Athletes can sometimes sabotage their own success in sports. They “get in their own way” when they try too hard, force their game, over think and over analyze their performance. I’m sure you have heard me mention the phenomenon of “paralysis by over analysis.” If you or your athletes think too much or over analyze their performance, they don’t trust their skills and get in their own way. Athletes who allow their talents to shine can play freely, trust their skills, and don’t feel added pressure to be perfect when they perform.
Coaches play an important role in an athletes’ mindset. Coaches want to do what they know and coach players. But there is a time and place for coaching and a time a place for letting athletes play the game. Coaches who over coach during games do not allow their players to perform intuitively and trust in the training. For example, do you correct technique and offer instruction during competition?. When coaches are too active during competition, athletes can over think or get confused with too much information, and thus can’t focus fully on the task. Athletes need to be free to perform instinctively after all the training is complete.
Legendary coach, John Wooden, offered some tips to help athletes trust in their practice.
“If you’ve done your job as a coach, you shouldn’t have to jump up and down and work for all that attention,” Wooden said. “If you’re the teacher, the game is the test and you never see teachers running around the classroom during the test. They shouldn’t have to.”
We know that Wooden is a very smart coach. Practice is a time to prepare your athletes for games. You teach players to improve technique and strategy during practice so that your team can perform with greater confidence in competition. When it’s time to compete, your role as a “teacher” is less important.
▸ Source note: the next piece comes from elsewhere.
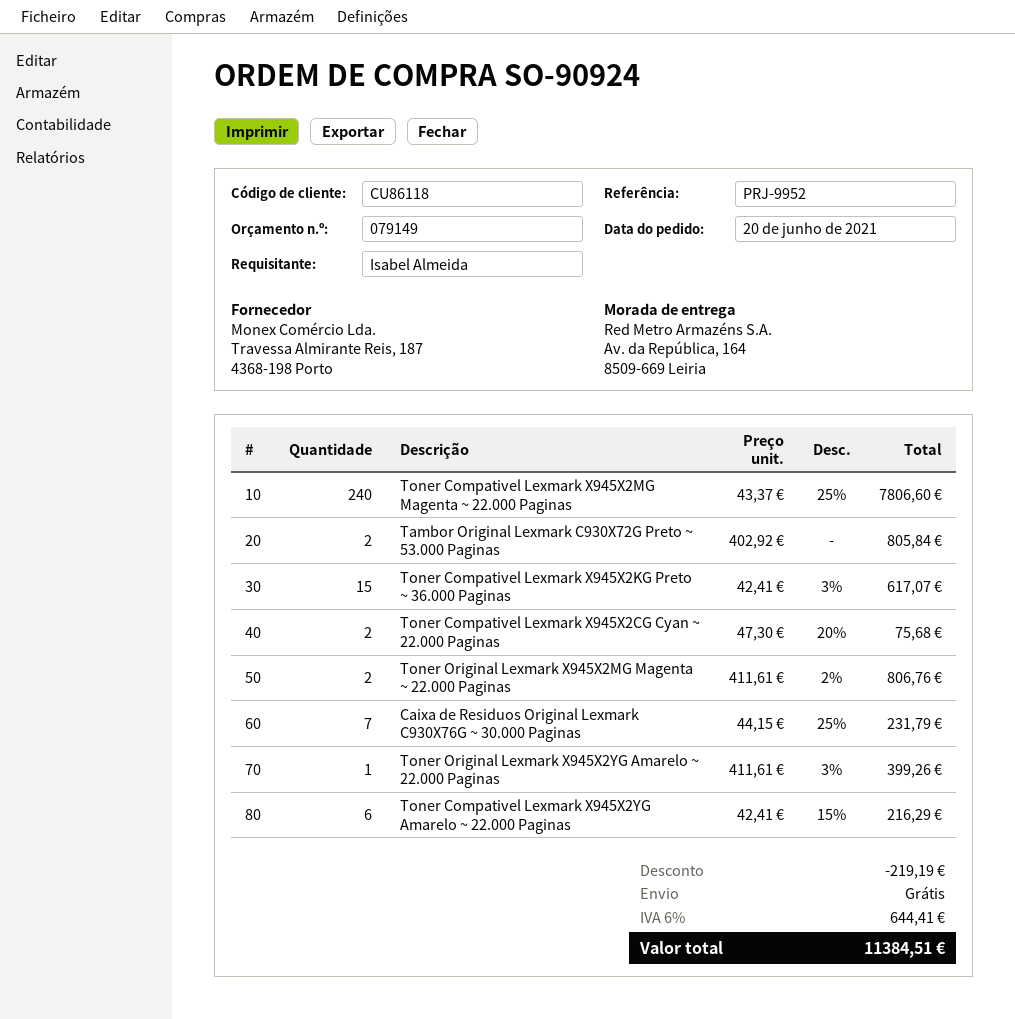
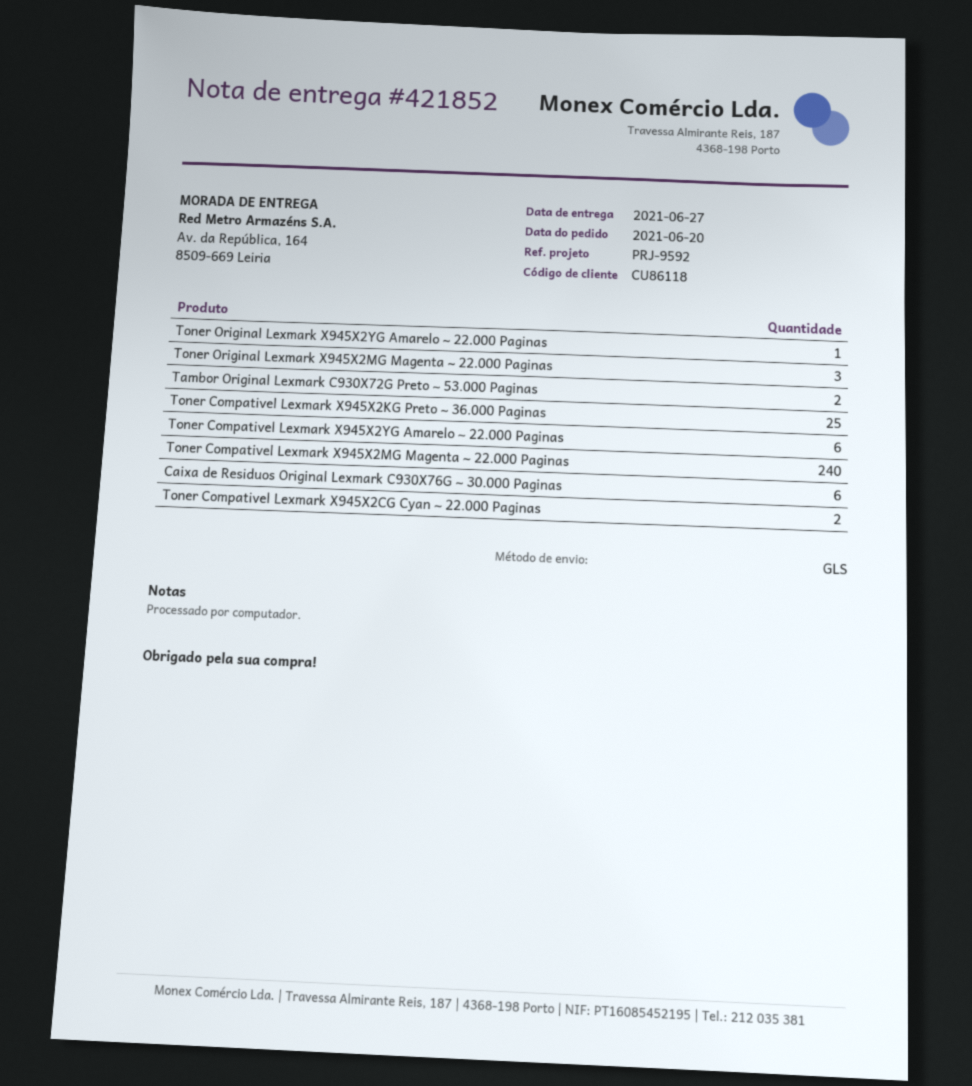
reference: PRJ-9952 -> PRJ-9592
Toner Compativel Lexmark X945X2KG Preto ~ 36.000 Paginas: 15 -> 25
Toner Original Lexmark X945X2MG Magenta ~ 22.000 Paginas: 2 -> 3
Caixa de Residuos Original Lexmark C930X76G ~ 30.000 Paginas: 7 -> 6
You don’t want to overload your athletes with too much information. If you’ve prepared your team well, they should already know their role for competition. It’s time to trust that your team has put in the practice to perform their best on game-day.
To help your athletes perform with trust and not be over analytical, keep final instructions or coaching before the game to a minimum. Help your athletes focus on one or two objectives during the game. During competition, you must communicate with your players about strategy, but avoid over-coaching–let them play. If your players have not learned the proper technique prior to the start of the game, they won’t have time to get it during the game. Has Wooden says, use the game as a test for how much they are learning and retaining in practice.